TASK INSTRUCTIONS: Where a picture appears, leave it out, and print the rest of the records as they are.

ENTRIES SHOWN:
※ ※ ※
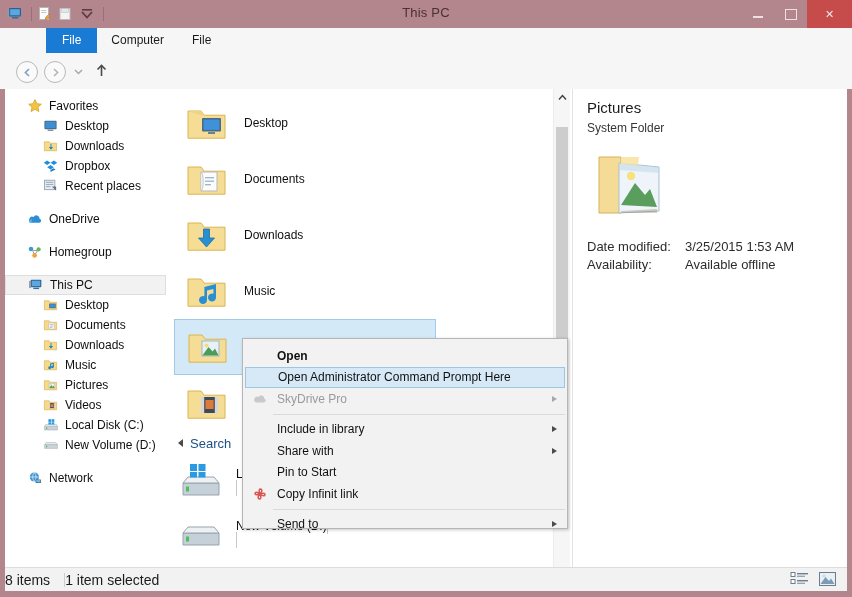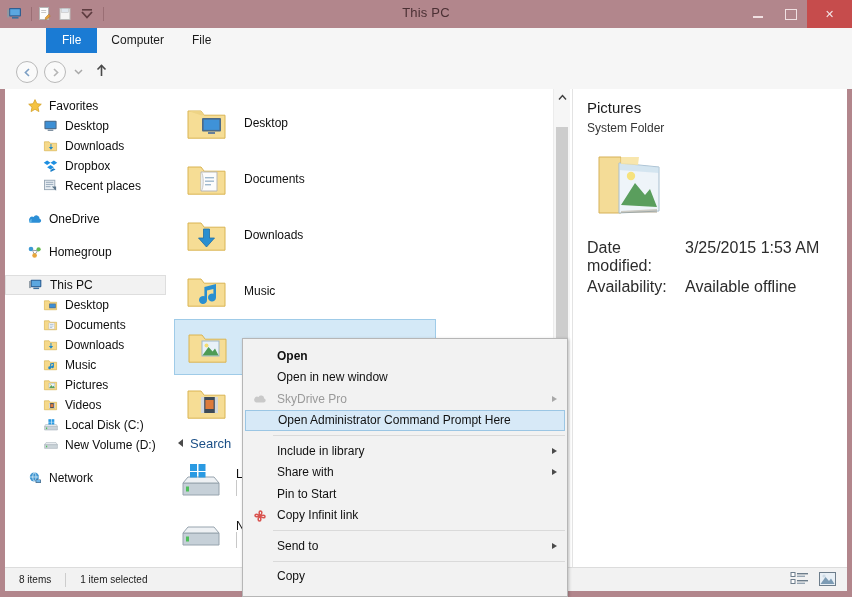--- a/index.html
+++ b/index.html
@@ -293,7 +293,7 @@
   .det-title { font-size: 15px; color: #1b1b1b; }
   .det-sub { font-size: 12px; color: #363636; margin-top: 5px; }
   .det-icon { width: 78px; height: 74px; margin: 14px 0 16px 6px; position: relative; }
-  .det-rows { font-size: 16px; color: #2c2c2c; }
+  .det-rows { font-size: 13px; color: #2c2c2c; }
   .det-row { display: flex; margin-bottom: 3px; }
   .det-key { width: 90px; color: #2c2c2c; }
   .det-val { color: #2c2c2c; margin-left: 8px; }

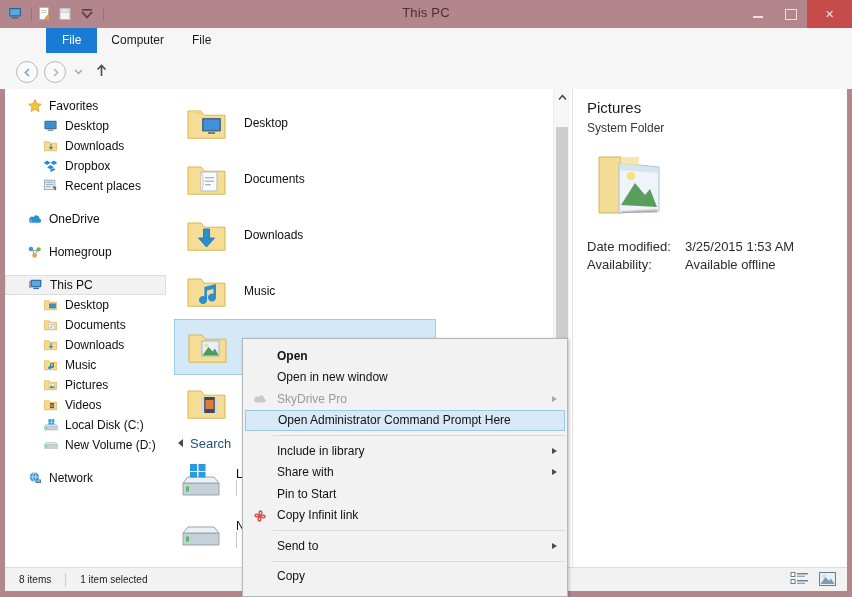--- a/index.html
+++ b/index.html
@@ -318,7 +318,7 @@
   
   .ctxmenu {
     position: absolute; left: 242px; top: 338px;
-    width: 326px; height: 259px;
+    width: 326px; height: 191px;
     background: #f2f2f2;
     border: 1px solid #b6b6b6;
     box-shadow: 1px 1px 3px rgba(0,0,0,.22);

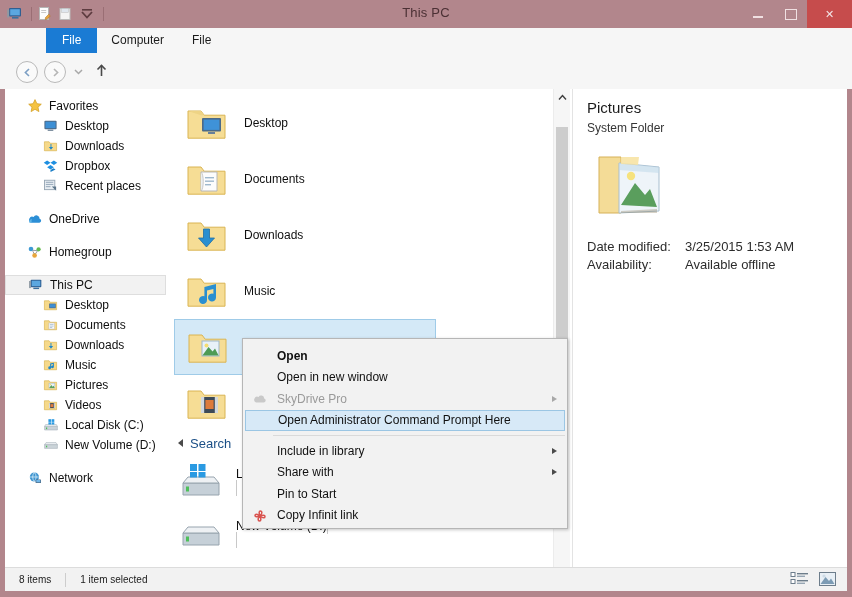--- a/index.html
+++ b/index.html
@@ -881,9 +881,6 @@
         <span>Open</span>
       </div>
 
-      <div class="ctx-item">
-        <span>Open in new window</span>
-      </div>
 
       <div class="ctx-item disabled">
         <span class="ctx-ico">

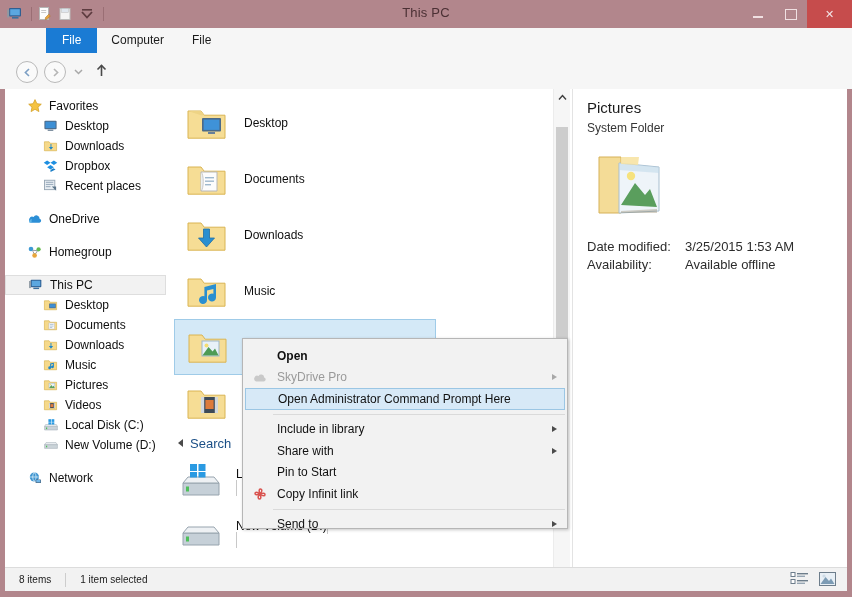--- a/index.html
+++ b/index.html
@@ -882,6 +882,10 @@
       </div>
 
 
+      <div class="ctx-item highlighted">
+        <span>Open Administrator Command Prompt Here</span>
+      </div>
+
       <div class="ctx-item disabled">
         <span class="ctx-ico">
           <svg width="16" height="16" viewBox="0 0 16 16">
@@ -890,10 +894,6 @@
         </span>
         <span>SkyDrive Pro</span>
         <span class="sub"></span>
-      </div>
-
-      <div class="ctx-item highlighted">
-        <span>Open Administrator Command Prompt Here</span>
       </div>
 
       <div class="ctx-sep"></div>

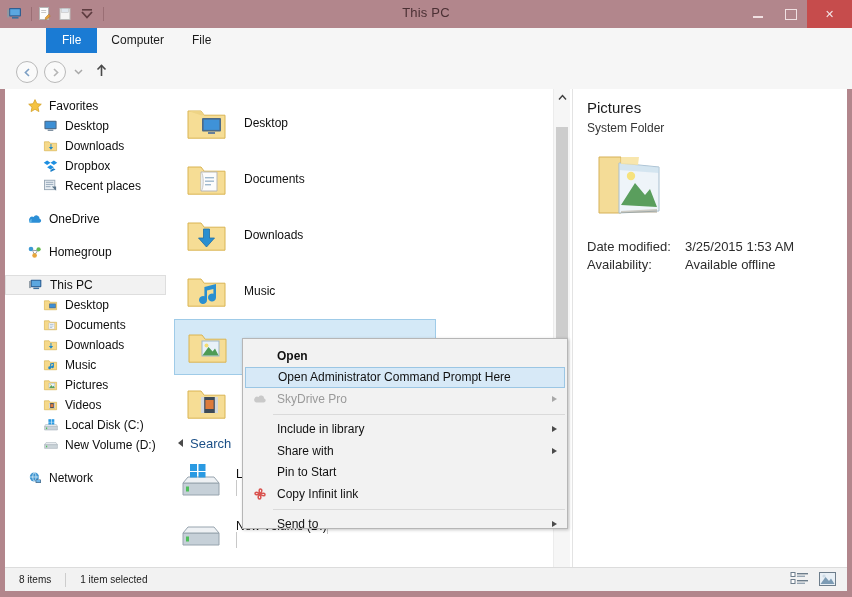--- a/index.html
+++ b/index.html
@@ -307,7 +307,7 @@
     display: flex; align-items: center;
     box-sizing: border-box;
   }
-  .status-txt { font-size: 10px; color: #1b1b1b; margin-left: 14px; }
+  .status-txt { font-size: 14px; color: #1b1b1b; }
   .status-sep { width: 1px; height: 14px; background: #cdcdcd; margin-left: 14px; }
   .status-views {
     margin-left: auto; margin-right: 10px;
※ ※ ※
WRITTEN ANSWER:
--- a/index.html
+++ b/index.html
@@ -293,7 +293,7 @@
   .det-title { font-size: 15px; color: #1b1b1b; }
   .det-sub { font-size: 12px; color: #363636; margin-top: 5px; }
   .det-icon { width: 78px; height: 74px; margin: 14px 0 16px 6px; position: relative; }
-  .det-rows { font-size: 16px; color: #2c2c2c; }
+  .det-rows { font-size: 13px; color: #2c2c2c; }
   .det-row { display: flex; margin-bottom: 3px; }
   .det-key { width: 90px; color: #2c2c2c; }
   .det-val { color: #2c2c2c; margin-left: 8px; }

--- a/index.html
+++ b/index.html
@@ -318,7 +318,7 @@
   
   .ctxmenu {
     position: absolute; left: 242px; top: 338px;
-    width: 326px; height: 259px;
+    width: 326px; height: 191px;
     background: #f2f2f2;
     border: 1px solid #b6b6b6;
     box-shadow: 1px 1px 3px rgba(0,0,0,.22);

--- a/index.html
+++ b/index.html
@@ -881,9 +881,6 @@
         <span>Open</span>
       </div>
 
-      <div class="ctx-item">
-        <span>Open in new window</span>
-      </div>
 
       <div class="ctx-item disabled">
         <span class="ctx-ico">

--- a/index.html
+++ b/index.html
@@ -882,6 +882,10 @@
       </div>
 
 
+      <div class="ctx-item highlighted">
+        <span>Open Administrator Command Prompt Here</span>
+      </div>
+
       <div class="ctx-item disabled">
         <span class="ctx-ico">
           <svg width="16" height="16" viewBox="0 0 16 16">
@@ -890,10 +894,6 @@
         </span>
         <span>SkyDrive Pro</span>
         <span class="sub"></span>
-      </div>
-
-      <div class="ctx-item highlighted">
-        <span>Open Administrator Command Prompt Here</span>
       </div>
 
       <div class="ctx-sep"></div>

--- a/index.html
+++ b/index.html
@@ -307,7 +307,7 @@
     display: flex; align-items: center;
     box-sizing: border-box;
   }
-  .status-txt { font-size: 10px; color: #1b1b1b; margin-left: 14px; }
+  .status-txt { font-size: 14px; color: #1b1b1b; }
   .status-sep { width: 1px; height: 14px; background: #cdcdcd; margin-left: 14px; }
   .status-views {
     margin-left: auto; margin-right: 10px;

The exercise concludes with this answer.